Dounreay hired specialist geotechnical contractor BAM Ritchies, part of the BAM Nuttall group, to fill in the fissures in a 10-metre wide band to create a grout curtain all around the shaft.

BAM Ritchies drilled more than 300 boreholes up to 80 metres deep, stretching a combined distance of 24km.

It took four years from the start of trials to complete the isolation project in spring 2008.

A specialist grout from Sweden was ground down until it was finer than toothpaste, injected through the boreholes and squeezed into the fissures around the shaft where it hardened.

The final evaluation report just published indicates that the amount of water that can get into the shaft during waste retrieval has reduced from an estimated 350m3/day to 12.7m3/day.

Warren Jones, the Dounreay geologist in charge of the project, said: "The specification for hydraulic performance was one of the most challenging ever set.

"That lead to a very high level of team working between the client and contractor based on the new engineering contract. The results they achieved are remarkable."
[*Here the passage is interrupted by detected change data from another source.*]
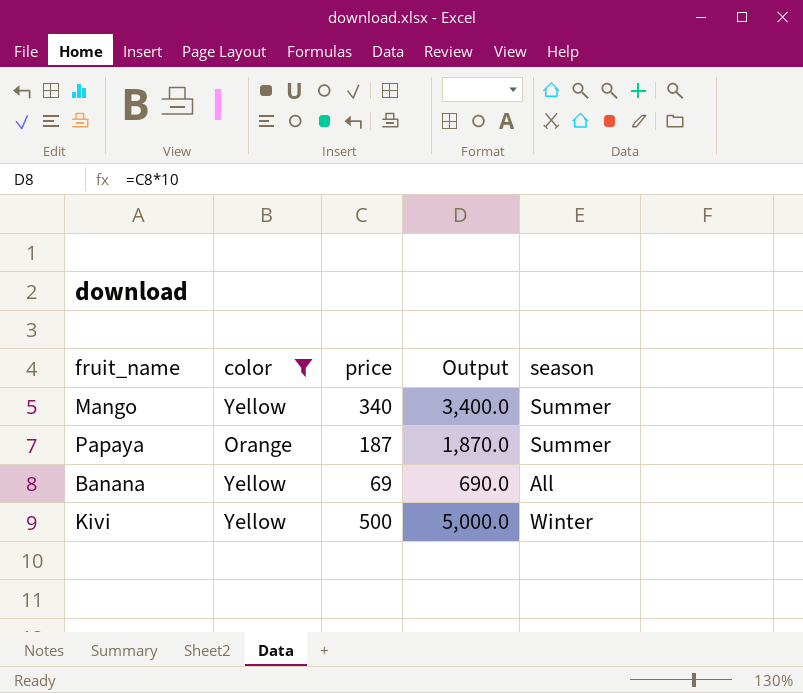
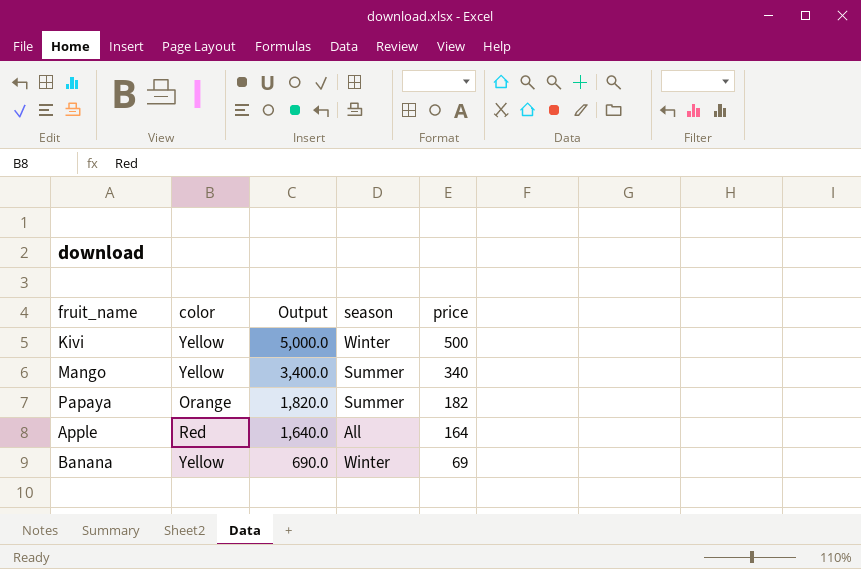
filter: color != Red -> none
row order: none -> Output descending
column price | position: 3 -> 5
Papaya | Output: 1,870.0 -> 1,820.0
Papaya | price: 187 -> 182
Banana | season: All -> Winter

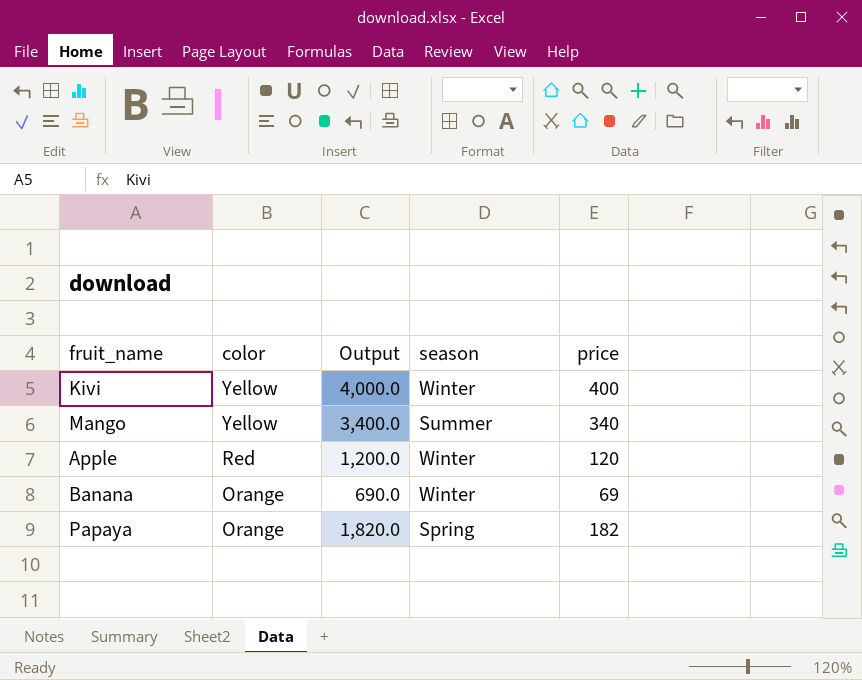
row order: Output descending -> color descending
Kivi | Output: 5,000.0 -> 4,000.0
Kivi | price: 500 -> 400
Apple | Output: 1,640.0 -> 1,200.0
Apple | season: All -> Winter
Apple | price: 164 -> 120
Banana | color: Yellow -> Orange
Papaya | season: Summer -> Spring

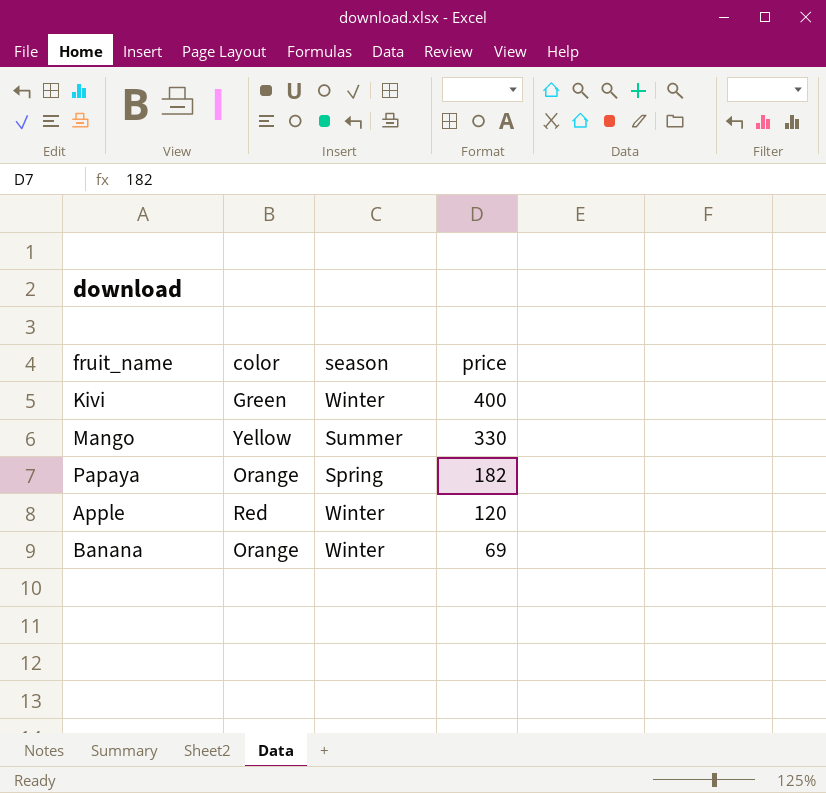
row order: color descending -> price descending
column Output | formula: [price] * 10 -> none
Kivi | color: Yellow -> Green
Mango | price: 340 -> 330

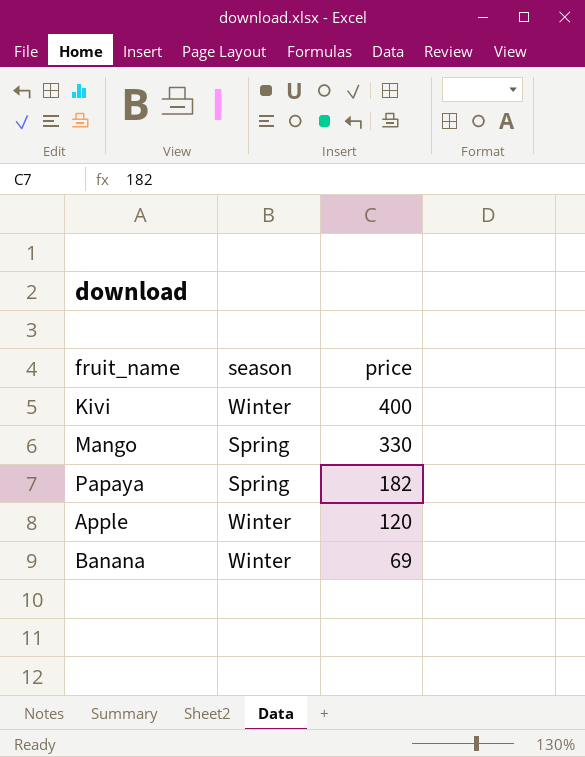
column color | position: 2 -> none
Mango | season: Summer -> Spring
Alex Tiernan, BAM Ritchies project manager for shaft isolation, said: "The degree of co-operation between client DSRL, BAM Ritchies project team, designer Halcrow and other key elements of the supply chain was crucial to the success of this four-year project. Being selected as one of the GE Awards finalists is a credit to all involved."

Work is now underway to prepare for the construction of the retrieval plant in 2012, with the first waste due to be recovered in 2017.